(Data records)

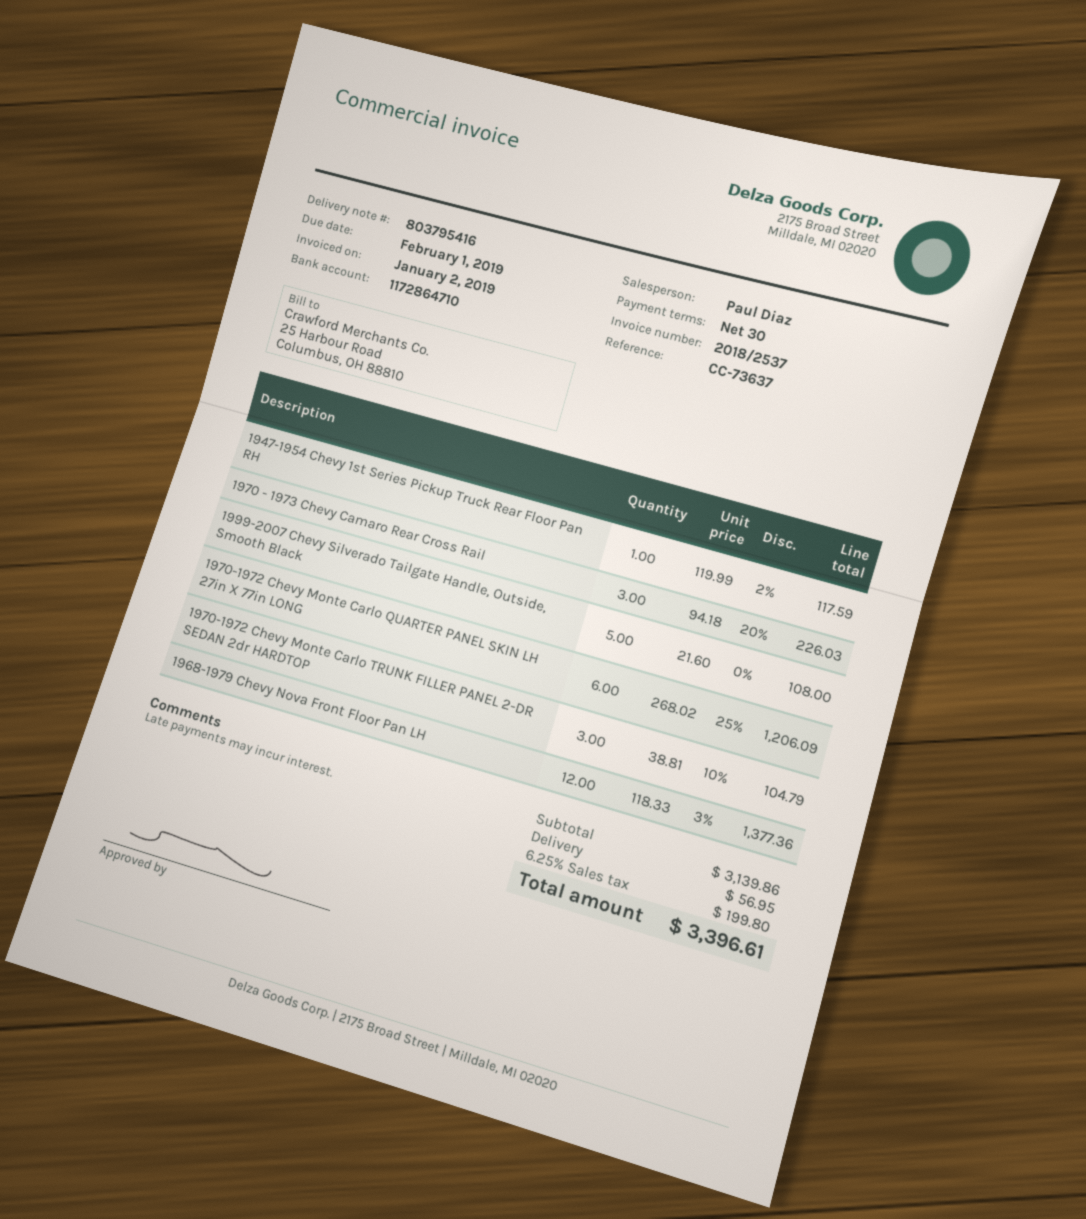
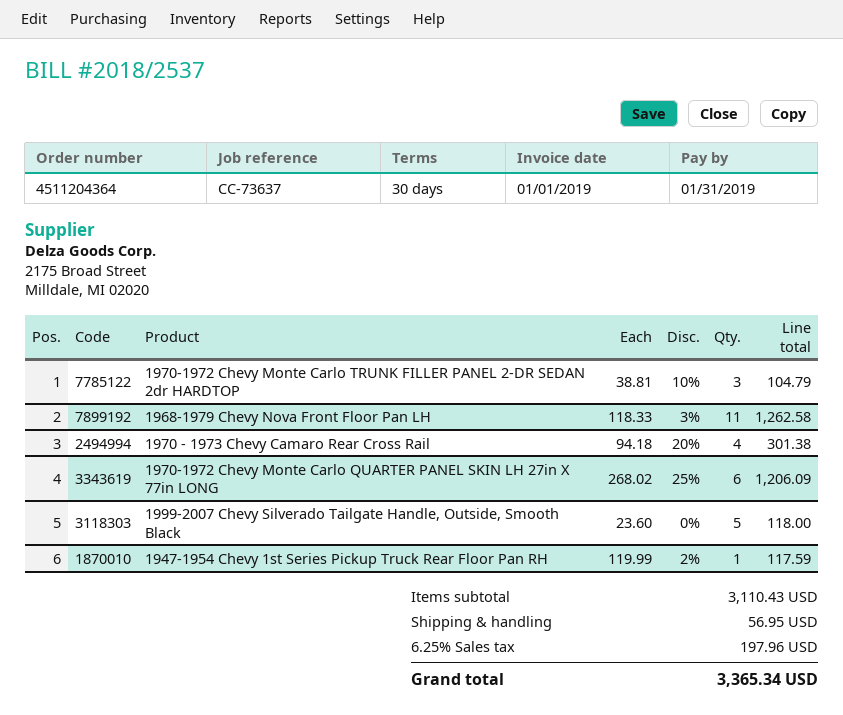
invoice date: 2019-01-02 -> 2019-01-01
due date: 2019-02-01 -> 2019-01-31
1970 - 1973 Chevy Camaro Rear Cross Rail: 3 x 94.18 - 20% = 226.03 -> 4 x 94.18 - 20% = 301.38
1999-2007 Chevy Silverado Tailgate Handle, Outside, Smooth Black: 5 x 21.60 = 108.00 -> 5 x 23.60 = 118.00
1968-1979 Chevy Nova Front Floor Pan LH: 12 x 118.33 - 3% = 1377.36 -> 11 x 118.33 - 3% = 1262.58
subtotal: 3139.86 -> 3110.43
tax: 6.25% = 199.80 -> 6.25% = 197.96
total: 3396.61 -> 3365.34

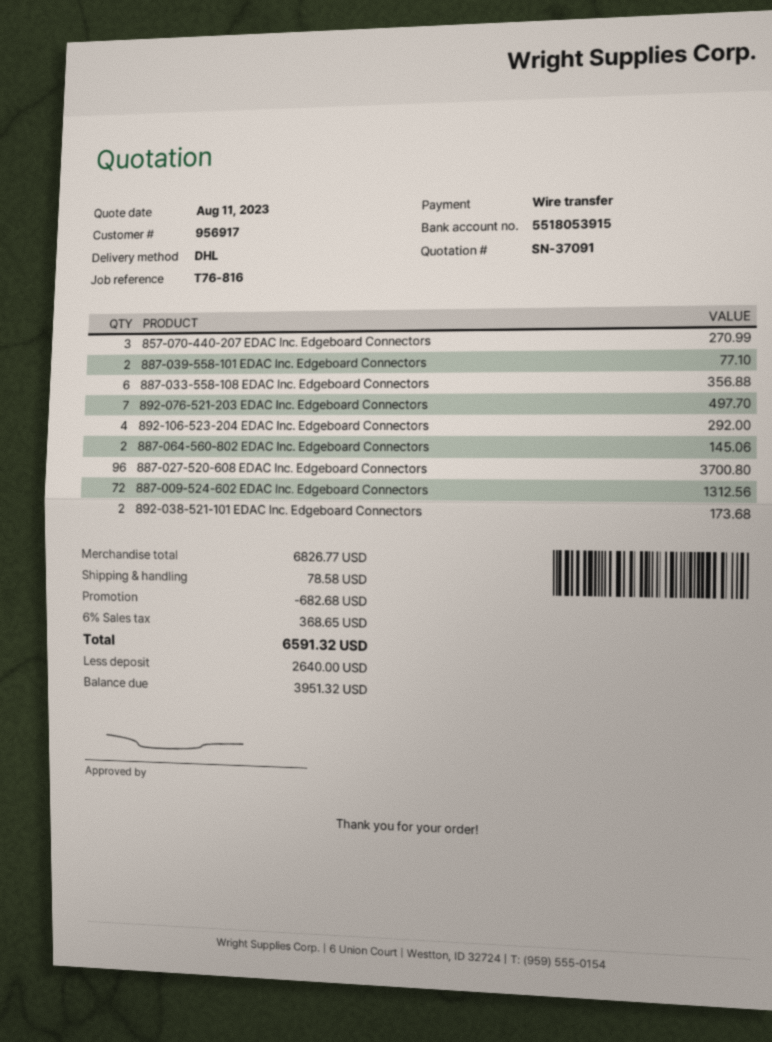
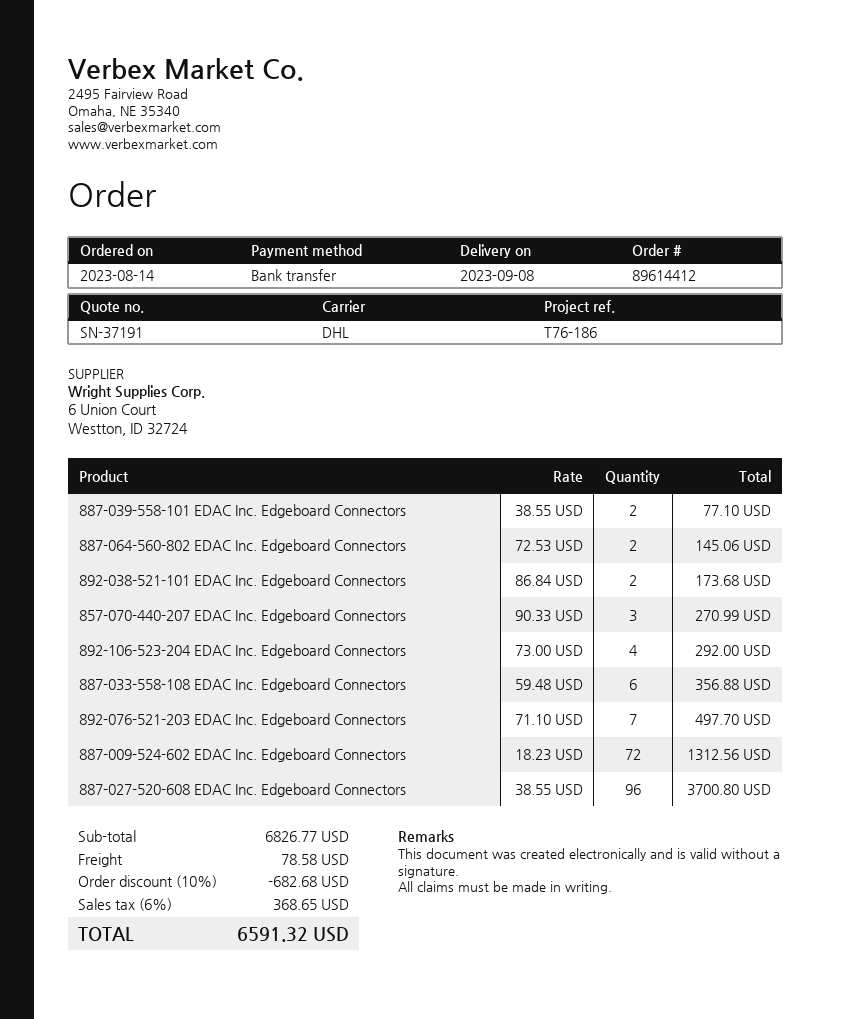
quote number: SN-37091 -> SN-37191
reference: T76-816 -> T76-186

(End Data records)

- What you have to do -
Keep the pictures out and write out the records exactly.

- Reply -
invoice date: 2019-01-02 -> 2019-01-01
due date: 2019-02-01 -> 2019-01-31
1970 - 1973 Chevy Camaro Rear Cross Rail: 3 x 94.18 - 20% = 226.03 -> 4 x 94.18 - 20% = 301.38
1999-2007 Chevy Silverado Tailgate Handle, Outside, Smooth Black: 5 x 21.60 = 108.00 -> 5 x 23.60 = 118.00
1968-1979 Chevy Nova Front Floor Pan LH: 12 x 118.33 - 3% = 1377.36 -> 11 x 118.33 - 3% = 1262.58
subtotal: 3139.86 -> 3110.43
tax: 6.25% = 199.80 -> 6.25% = 197.96
total: 3396.61 -> 3365.34

quote number: SN-37091 -> SN-37191
reference: T76-816 -> T76-186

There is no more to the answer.